The way Jool "makes sure it's small enough" is by fragmenting the packet by itself. So, if a fragmentable IPv4 packet gets translated into a IPv6 packet whose length is higher than --minMTU6
, Jool will fragment it prior to sending it.
So again, you want --minMTU6
to be the smallest of your IPv6 MTUs so any of these formerly fragmentable packets will manage to fit into any IPv6 networks.
This value defaults to 1280 because all IPv6 networks are theoretically guaranteed to support at least 1280 bytes per packet. If all of your IPv6 networks have a higher MTU, you can raise --minMTU6
to decrease chances of fragmentation.
- The penalty of
--minMTU6
being too small is performance; you get some unwanted fragmentation. - The penalty of
--minMTU6
being too big is reliability; the IPv6 nodes which are behind networks with lesser MTUs will not be able to receive packets from IPv4 whose DF flag os off and which, once translated, are larger than--minMTU6
.
IPv6 packets and unfragmentable IPv4 packets don't need any of this because they imply the emitter is the one minding MTUs and packet sizes (via Path MTU Discovery or whatever).
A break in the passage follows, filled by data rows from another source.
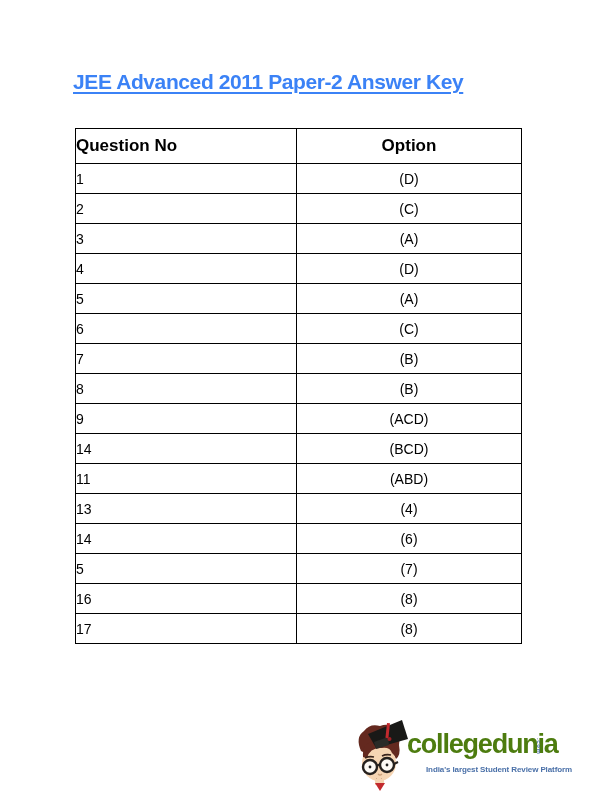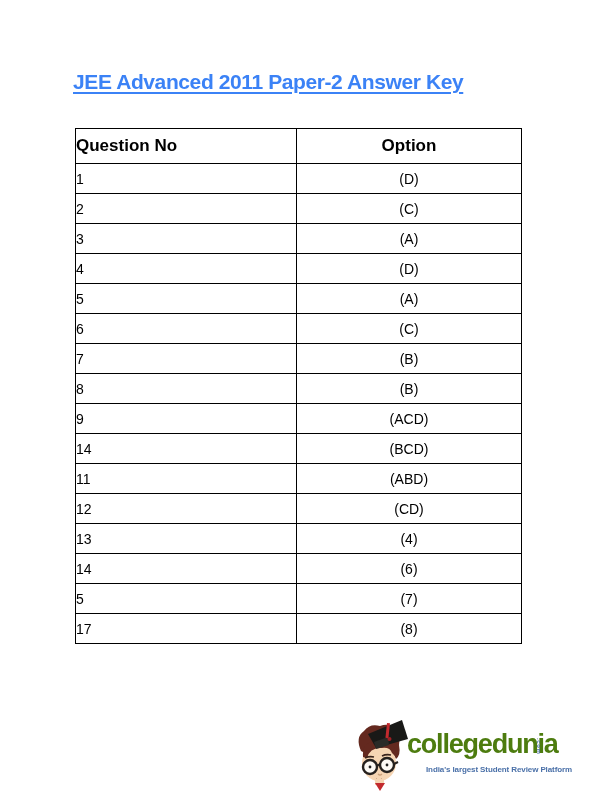--- a/index.html
+++ b/index.html
@@ -146,34 +146,34 @@
       </tr>
     <tr>
         <td class="cell-q">14</td>
         <td class="cell-o">(BCD)</td>
       </tr>
     <tr>
         <td class="cell-q">11</td>
         <td class="cell-o">(ABD)</td>
       </tr>
     <tr>
-        <td class="cell-q">12</td>
-        <td class="cell-o">(CD)</td>
-      </tr>
-    <tr>
         <td class="cell-q">13</td>
         <td class="cell-o">(4)</td>
       </tr>
     <tr>
         <td class="cell-q">14</td>
         <td class="cell-o">(6)</td>
       </tr>
     <tr>
         <td class="cell-q">5</td>
         <td class="cell-o">(7)</td>
+      </tr>
+    <tr>
+        <td class="cell-q">16</td>
+        <td class="cell-o">(8)</td>
       </tr>
     <tr>
         <td class="cell-q">17</td>
         <td class="cell-o">(8)</td>
       </tr>
   </tbody>
 </table>
 
 <div class="footer-logo">
   <svg class="mascot" viewBox="0 0 56 74" xmlns="http://www.w3.org/2000/svg">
Because of this quirk, Jool has its own defragmenter, which is built upon different requirements than those from the kernel's.
Warning.
We've recently found the aforementioned quirk to be a fallacy, and we're experimenting on replacing Jool's defragmenter with the kernel's.
As a result, this section of the configuration is bound to be replaced by the kernel's fragmentation sysctl controls in the future.
- Name: Defragmentation Timeout
- Type: Integer (seconds)
- Default: 2
Time in seconds to keep an IP fragment in memory.